What’s that? You’re not a trained animator? Don’t let that stop you! If you can choose items off a menu and type some dialogue, you can create an animated video for free at www.xtranormal.com. The animation below was created for an upcoming professional development workshop at Ecampus. The whole project took about 10 minutes to create.

Have lots of papers to grade? Lots of student assignments that need your expert, detailed feedback? Instructors and students alike know the value of formative assessments, but instructors know how much time quality, detailed feedback takes to supply. Shortkeys is a helpful program that can help instructors provide detailed feedback and save time in grading by reducing the need to re-type the same passages repeatedly.

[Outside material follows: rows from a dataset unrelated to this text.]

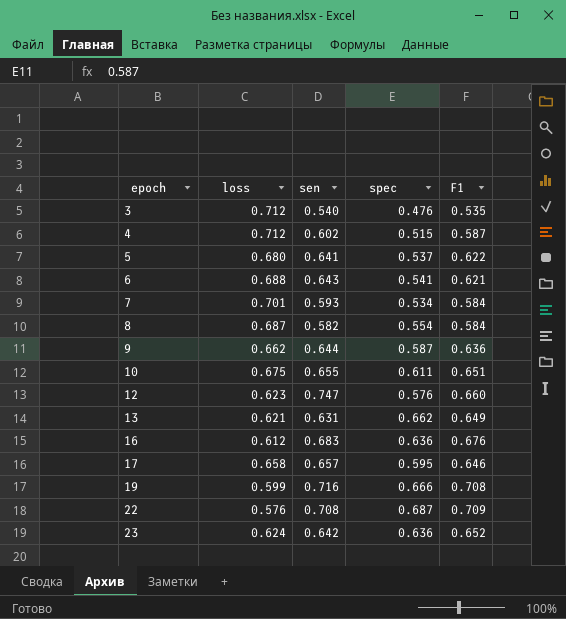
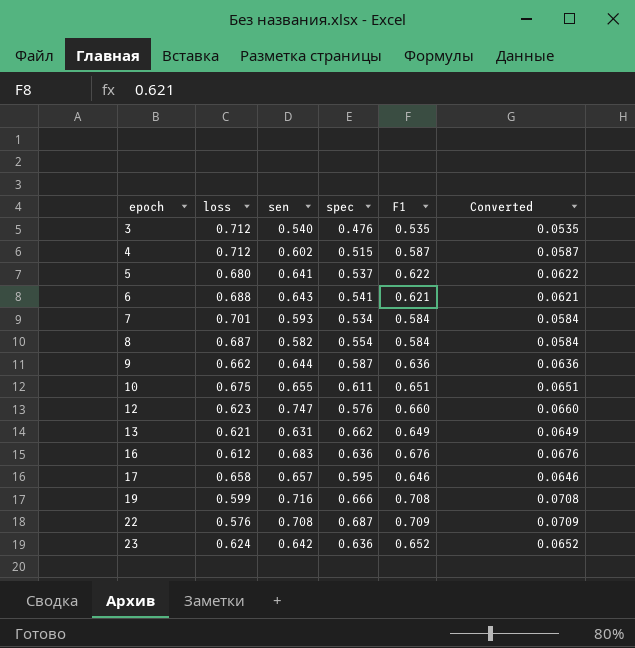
column Converted | formula: none -> [F1] * 0.1

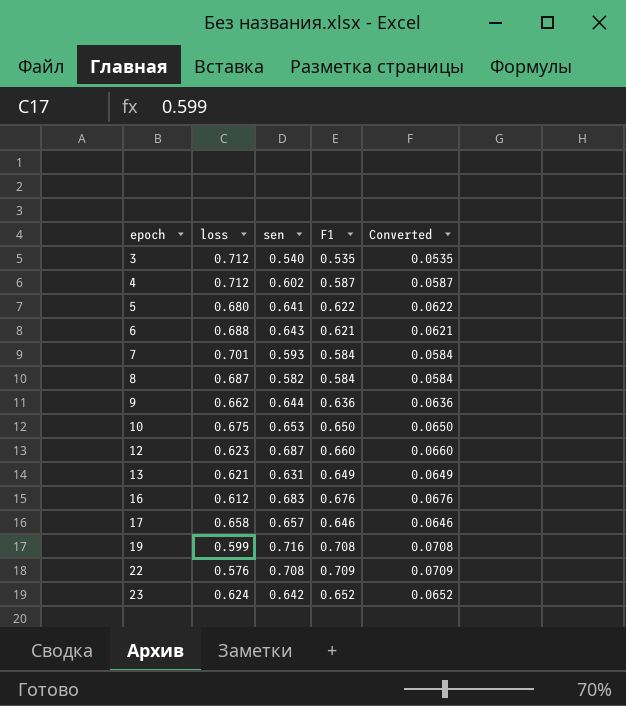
column spec | position: 4 -> none
10 | sen: 0.655 -> 0.653
10 | F1: 0.651 -> 0.650
10 | Converted: 0.0651 -> 0.0650
12 | sen: 0.747 -> 0.687

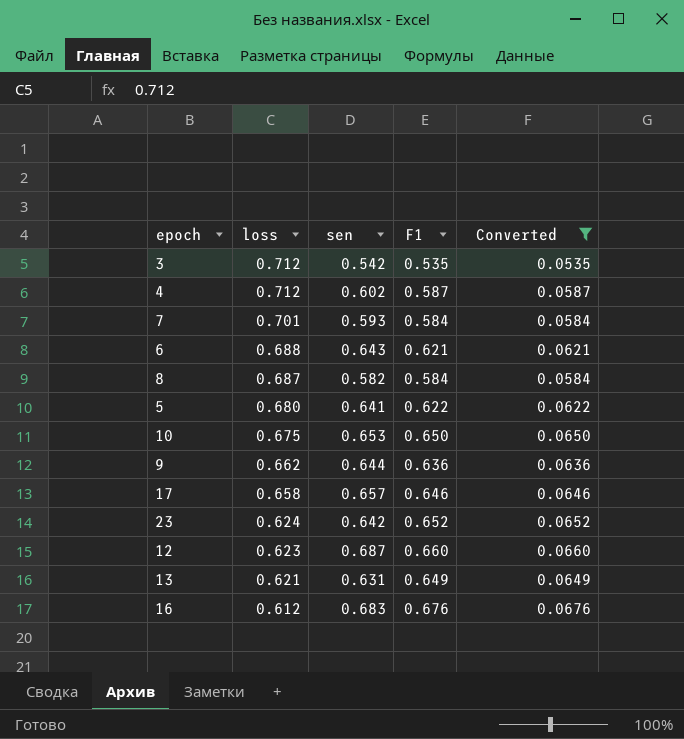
filter: none -> Converted <= 0.0676
row order: epoch ascending -> loss descending
3 | sen: 0.540 -> 0.542

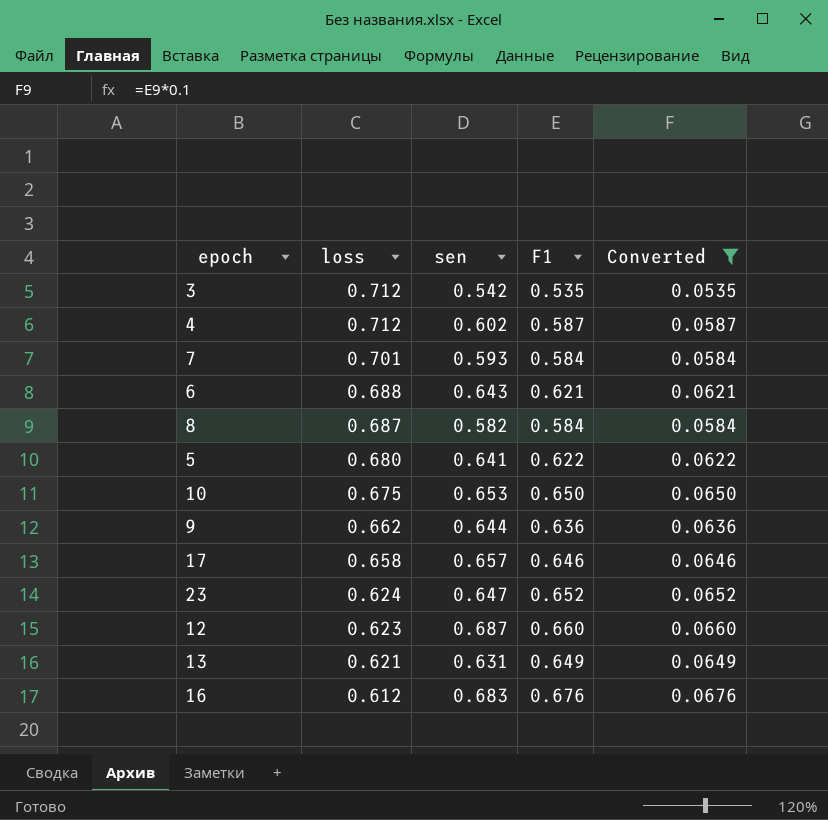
23 | sen: 0.642 -> 0.647

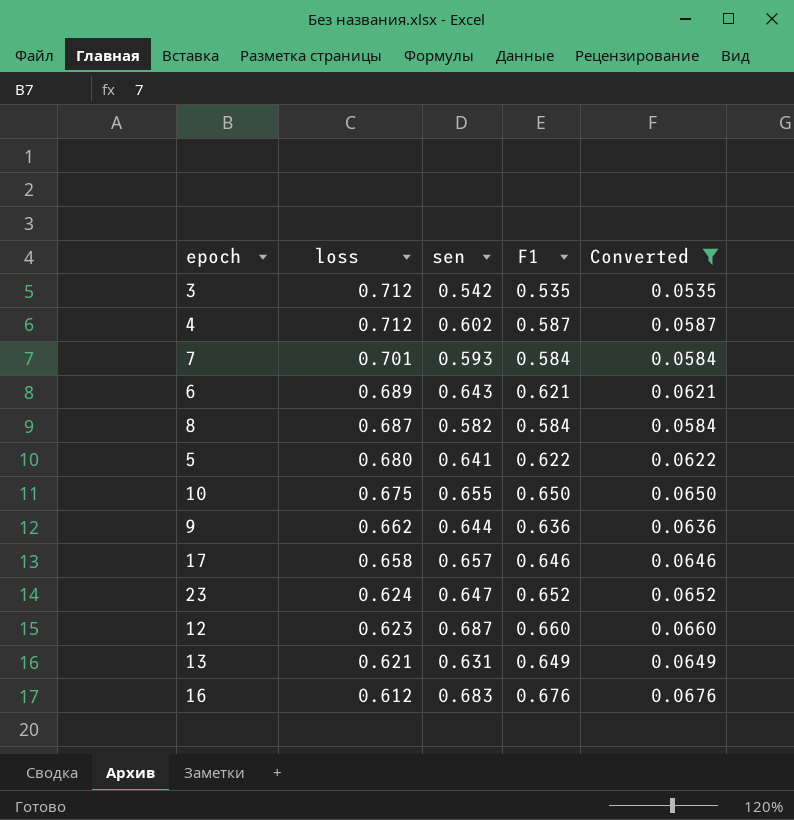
6 | loss: 0.688 -> 0.689
10 | sen: 0.653 -> 0.655

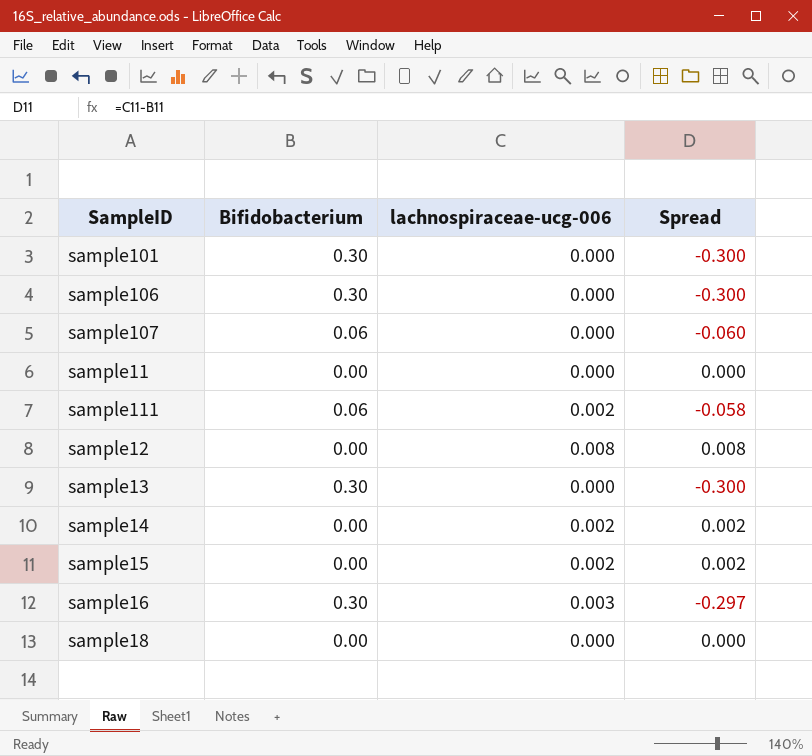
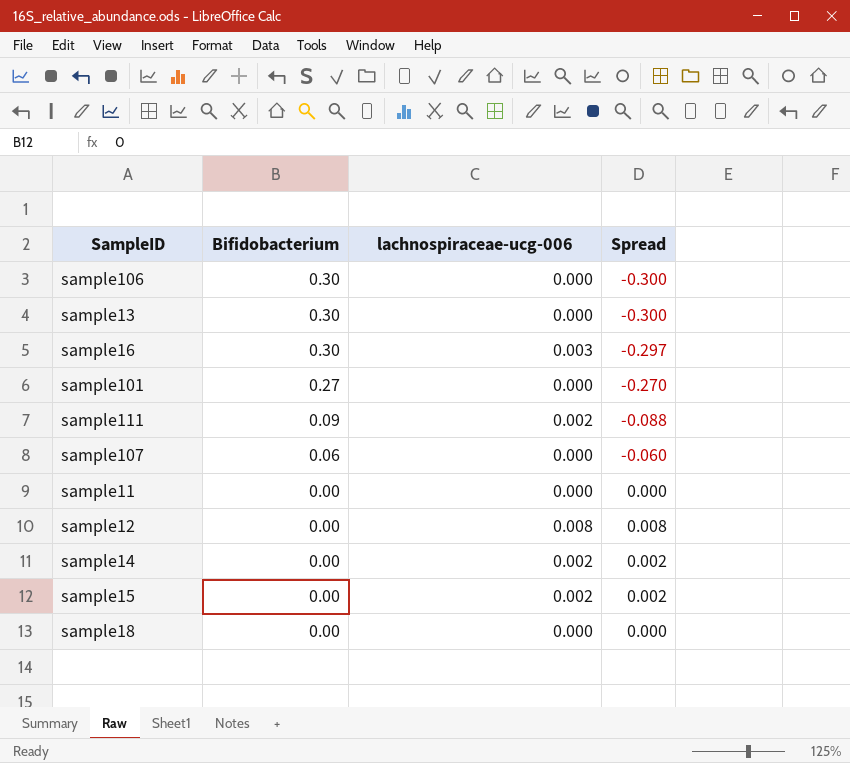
row order: none -> Bifidobacterium descending
sample101 | Bifidobacterium: 0.30 -> 0.27
sample101 | Spread: -0.300 -> -0.270
sample111 | Bifidobacterium: 0.06 -> 0.09
sample111 | Spread: -0.058 -> -0.088

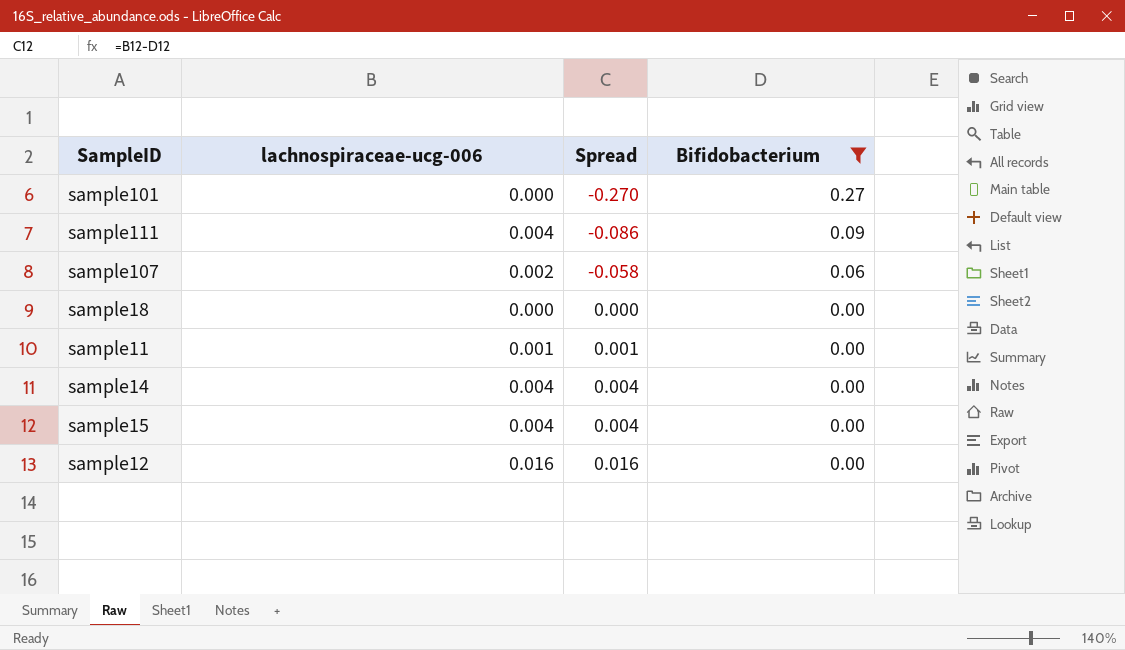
filter: none -> Bifidobacterium != 0.30
row order: Bifidobacterium descending -> Spread ascending
column Bifidobacterium | position: 2 -> 4
sample111 | lachnospiraceae-ucg-006: 0.002 -> 0.004
sample111 | Spread: -0.088 -> -0.086
sample107 | lachnospiraceae-ucg-006: 0.000 -> 0.002
sample107 | Spread: -0.060 -> -0.058
sample11 | lachnospiraceae-ucg-006: 0.000 -> 0.001
sample11 | Spread: 0.000 -> 0.001
sample14 | lachnospiraceae-ucg-006: 0.002 -> 0.004
sample14 | Spread: 0.002 -> 0.004
sample15 | lachnospiraceae-ucg-006: 0.002 -> 0.004
sample15 | Spread: 0.002 -> 0.004
sample12 | lachnospiraceae-ucg-006: 0.008 -> 0.016
sample12 | Spread: 0.008 -> 0.016

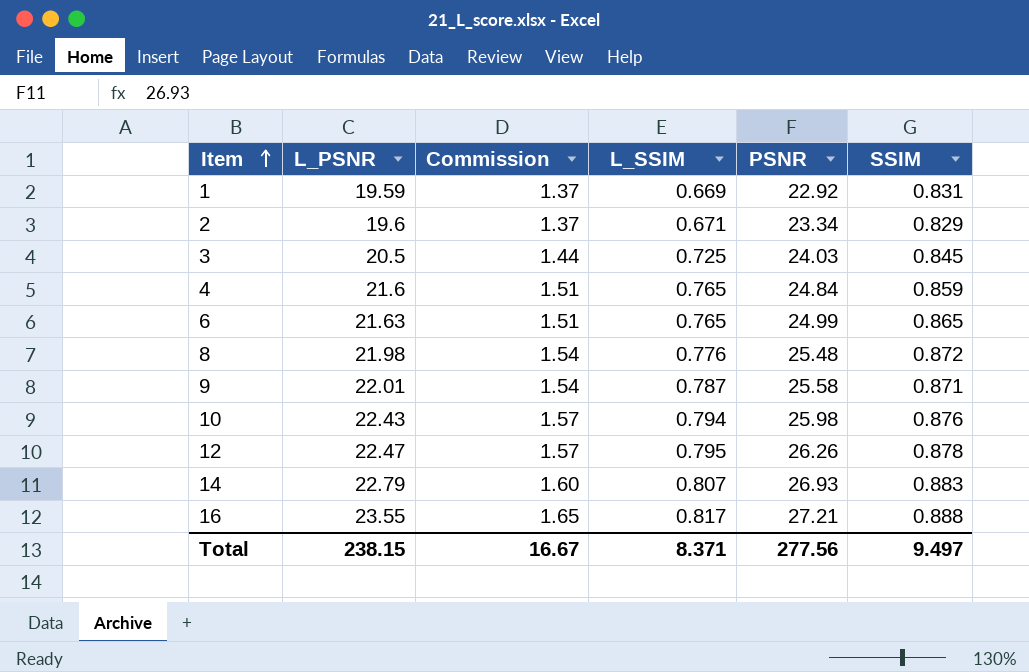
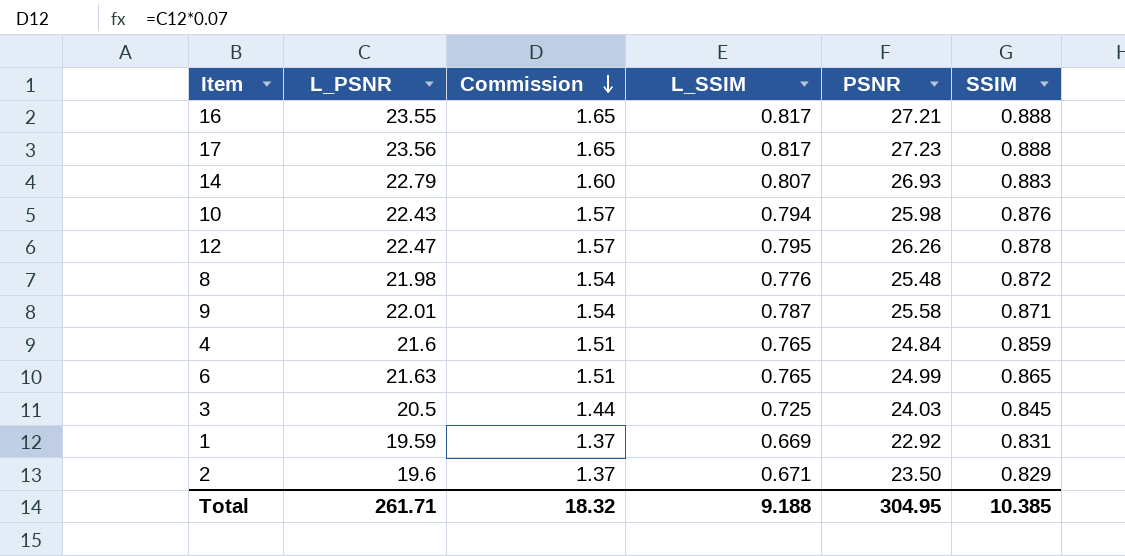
row order: Item ascending -> Commission descending
row 17: none -> 23.56 | 1.65 | 0.817 | 27.23 | 0.888
2 | PSNR: 23.34 -> 23.50
Total | L_PSNR: 238.15 -> 261.71
Total | Commission: 16.67 -> 18.32
Total | L_SSIM: 8.371 -> 9.188
Total | PSNR: 277.56 -> 304.95
Total | SSIM: 9.497 -> 10.385

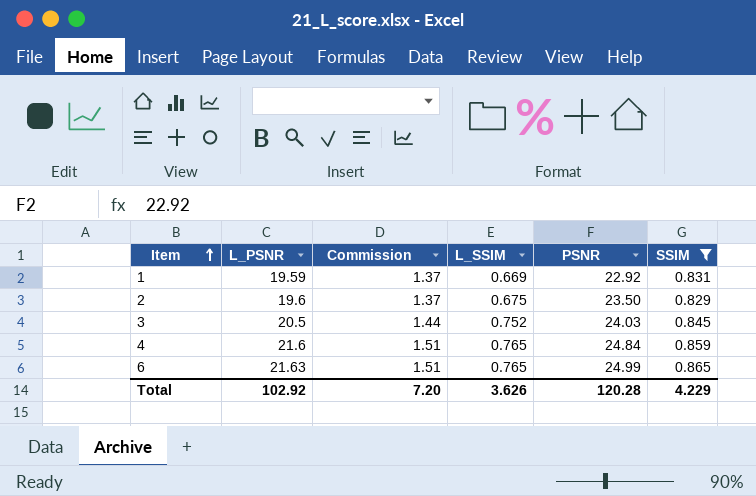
filter: none -> SSIM <= 0.865
row order: Commission descending -> Item ascending
2 | L_SSIM: 0.671 -> 0.675
3 | L_SSIM: 0.725 -> 0.752
Total | L_PSNR: 261.71 -> 102.92
Total | Commission: 18.32 -> 7.20
Total | L_SSIM: 9.188 -> 3.626
Total | PSNR: 304.95 -> 120.28
Total | SSIM: 10.385 -> 4.229

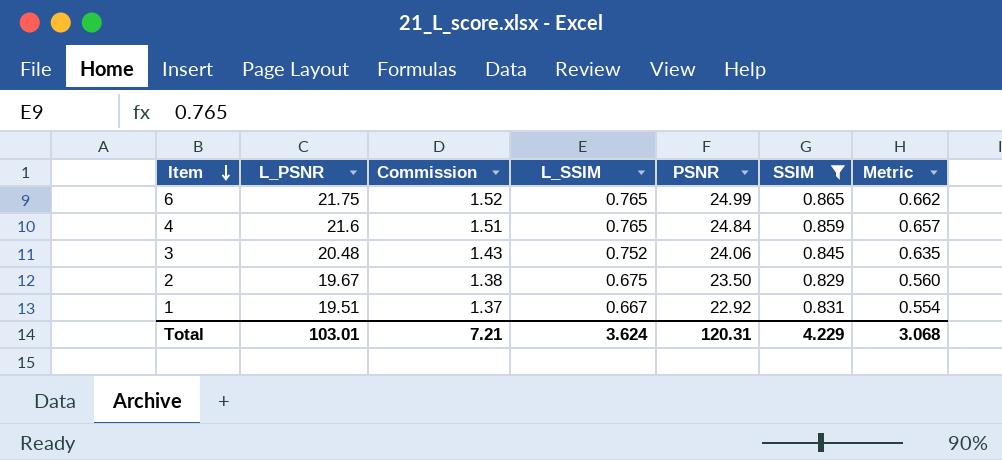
row order: Item ascending -> Item descending
column Metric | formula: none -> [L_SSIM] * [SSIM]
6 | L_PSNR: 21.63 -> 21.75
6 | Commission: 1.51 -> 1.52
3 | L_PSNR: 20.5 -> 20.48
3 | Commission: 1.44 -> 1.43
3 | PSNR: 24.03 -> 24.06
2 | L_PSNR: 19.6 -> 19.67
2 | Commission: 1.37 -> 1.38
1 | L_PSNR: 19.59 -> 19.51
1 | L_SSIM: 0.669 -> 0.667
Total | L_PSNR: 102.92 -> 103.01
Total | Commission: 7.20 -> 7.21
Total | L_SSIM: 3.626 -> 3.624
Total | PSNR: 120.28 -> 120.31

Shortkeys is a macro program, which is a program that allows you to set up replacement text for a small number of user-defined keystrokes. If there is anything you type multiple times, this program is for you. There is a limited-use free version, called Shortkeys Lite. The full program costs around $25.
Benefits of using this program:
  • Significantly reduces grading time – a clear benefit for instructors
  • Much more efficient than copying and pasting from Word files
  • Reduces errors due to typos
  • Significantly improves the depth of feedback instructors can provide, given time limitations – a clear benefit for students
  • Useful for URLs, HTML code, phone numbers, email addresses, library card numbers, page references in textbooks, or any other information you find yourself having to look up more than once

How it works:
The user programs each “shortkey” code and types out the replacement text. Once the shortkey is saved, it is ready to be re-used. For instance, for a shortkey that is programmed to explain a comma splice and how to fix one, a user could set the shortkey as “##cs.” As soon as the user types that code, a full explanation about comma splices is placed in the document: This is a type of run-on sentence called a comma splice, which is two complete sentences linked with nothing but a comma. Two complete sentences need more than a comma to separate them. To correct this, change the comma to a semi-colon, add a conjunction, or simply make two separate sentences.

Possible applications:

  • To explain common grammatical and punctuation errors
  • To provide examples to students, such as example thesis statements
  • To refer students to outside resources
  • To demonstrate proper citation styles for various types of sources
  • To include “here’s what I was looking for & here’s how your assignment measured up” notes for student assignments
  • To record summaries and announcements that you re-use in my courses from term to term
  • To remind students of course policies, such as late policies
  • To record HTML code you use frequently in Blackboard

Where to get it:

To order the software or to download a free trial version, visit www.shortkeys.com.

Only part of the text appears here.